Boldon comprit. Pour faire honneur à des échéances, celles du paiement de sa charge, sans doute, le plus honnête notaire de province trafiquait sur les dépôts de sa clientèle par des spéculations dont la découverte était menaçante. Il était venu au cercle pour demander un secours désespéré à la Fortune, et il en sortait grevé d’une dette de plus, une dette de jeu, sacrée, irrémissible. Le soldat eut pitié du notaire.

— Sacrebleu ! ne pleurez donc pas, nous sommes à deux de jeu ; moi, j’ai mangé la grenouille du régiment par amour pour un ange de caboulot. C’est à cette absurdité que je dois de vous avoir rencontré sur le canal, en train de faire des sondages dans l’eau.

— Vous aurez vos trente mille francs avant midi, réitéra le notaire.

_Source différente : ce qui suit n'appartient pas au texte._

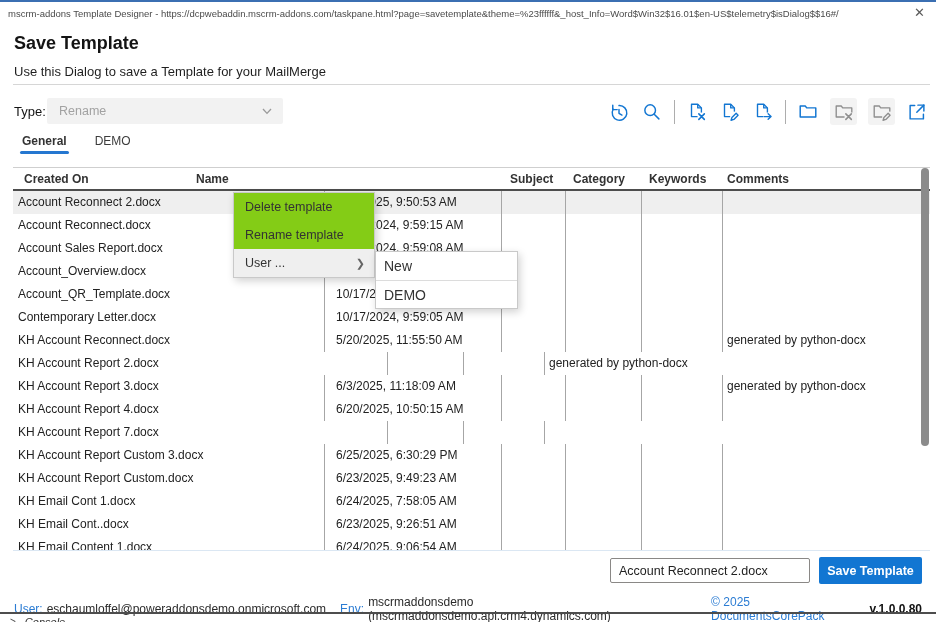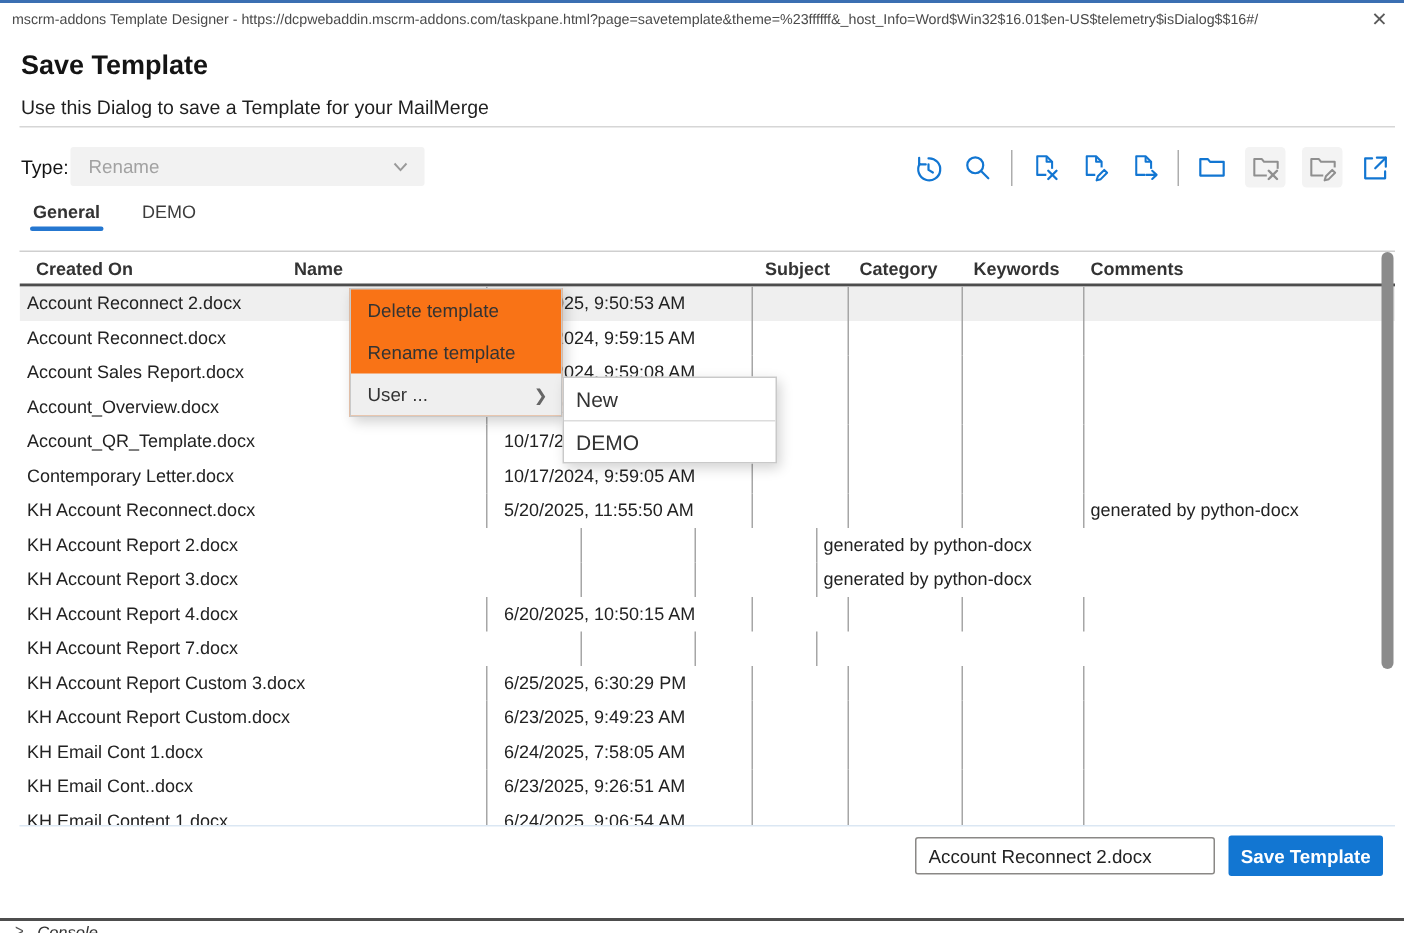--- a/index.html
+++ b/index.html
@@ -51,21 +51,21 @@
   .c-comments { flex:1;      padding-left:4px; }
   .td.c-created  { border-left:1px solid #a6a6a6; border-right:1px solid #a6a6a6; }
   .td.c-subject  { border-right:1px solid #a6a6a6; }
   .td.c-category { border-right:1px solid #a6a6a6; }
   .td.c-keywords { border-right:1px solid #a6a6a6; }
 
   
   .scroll-thumb { position:absolute; left:921px; top:168px; width:8px; height:278px; background:#8b8b8b; border-radius:4px; }
 
   
-  .ctx-menu { position:absolute; left:233px; top:192px; width:142px; background:#f97316; border:1px solid #c9c9c9; box-shadow:2px 3px 8px rgba(0,0,0,.18); z-index:20; }
+  .ctx-menu { position:absolute; left:233px; top:192px; width:142px; background:#84cc16; border:1px solid #c9c9c9; box-shadow:2px 3px 8px rgba(0,0,0,.18); z-index:20; }
   .ctx-item { height:28px; display:flex; align-items:center; justify-content:space-between; padding:0 9px 0 11px; font-size:12.5px; color:#333; cursor:pointer; }
   .ctx-item.hover { background:#efefef; }
   .ctx-item .chev { color:#666; font-size:11px; }
 
   .sub-menu { position:absolute; left:375px; top:251px; width:143px; background:#fff; border:1px solid #c9c9c9; box-shadow:2px 3px 8px rgba(0,0,0,.18); z-index:21; }
   .sub-item { height:28px; display:flex; align-items:center; padding-left:8px; font-size:14px; color:#333; cursor:pointer; }
   .sub-item + .sub-item { border-top:1px solid #dcdcdc; }
 
   
   .filename-input { position:absolute; left:610px; top:558px; width:200px; height:25px; border:1px solid #8a8886; border-radius:2px; padding:0 8px; font-size:12.5px; color:#222; font-family:"Liberation Sans", sans-serif; background:#fff; }
@@ -256,20 +256,21 @@
     <div class="tr">
       <div class="td c-name">KH Account Report 2.docx</div>
       <div class="td c-subject"></div>
       <div class="td c-category"></div>
       <div class="td c-keywords"></div>
       <div class="td c-comments">generated by python-docx</div>
     </div>
 
     <div class="tr">
       <div class="td c-name">KH Account Report 3.docx</div>
+      <div class="td c-created">6/3/2025, 11:18:09 AM</div>
       <div class="td c-subject"></div>
       <div class="td c-category"></div>
       <div class="td c-keywords"></div>
       <div class="td c-comments">generated by python-docx</div>
     </div>
 
     <div class="tr">
       <div class="td c-name">KH Account Report 4.docx</div>
       <div class="td c-created">6/20/2025, 10:50:15 AM</div>
       <div class="td c-subject"></div>
@@ -349,19 +350,29 @@
   </div>
 
   <div class="sub-menu">
     <div class="sub-item">New</div>
     <div class="sub-item">DEMO</div>
   </div>
 
   <input class="filename-input" type="text" value="Account Reconnect 2.docx" style="">
   <button class="save-btn">Save Template</button>
 
+  <div class="footer">
+    <span class="f-label">User:</span>
+    <span class="f-val">eschaumloffel@poweraddonsdemo.onmicrosoft.com</span>
+    <span class="f-label f-env">Env:</span>
+    <span class="f-val">mscrmaddonsdemo (mscrmaddonsdemo.api.crm4.dynamics.com)</span>
+    <span class="f-right">
+      <span class="f-copy">© 2025 DocumentsCorePack</span>
+      <span class="f-version">v.1.0.0.80</span>
+    </span>
+  </div>
 
   <div class="console-bar">
     <span class="console-chev">&gt;</span>
     <span class="console-label">Console</span>
   </div>
 
 </div>
 
 </body></html>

Adieu, adieu.

Et il s’éloigna en secouant la tête. Le trésorier le rejoignit.

— Écoutez, Camuret, vous êtes père et chef de famille ; moi, je n’ai personne que Zulma qui me mène droit en enfer, où l’on va aussi bien tout seul. Donnez-moi votre main, et jurez-moi de ne plus toucher une carte le reste de votre vie. Me le jurez-vous ?

— Oui.

— C’est dit ?

— C’est dit.

— À présent, mes hommages à votre charmante femme, et gardez vos trente mille francs.

Le lendemain, le brave capitaine Boldon avait disparu de la ville à la superbe cathédrale. On le chercha partout et on le cherche encore. Le vieux canal dormant ne l’a jamais rendu à l’intendant aux lunettes rondes ni à Zulma la Turque, qui, de sa disparition, ne s’est même pas inquiétée une minute, car telles sont ces liaisons légères, distractions de la vie de province.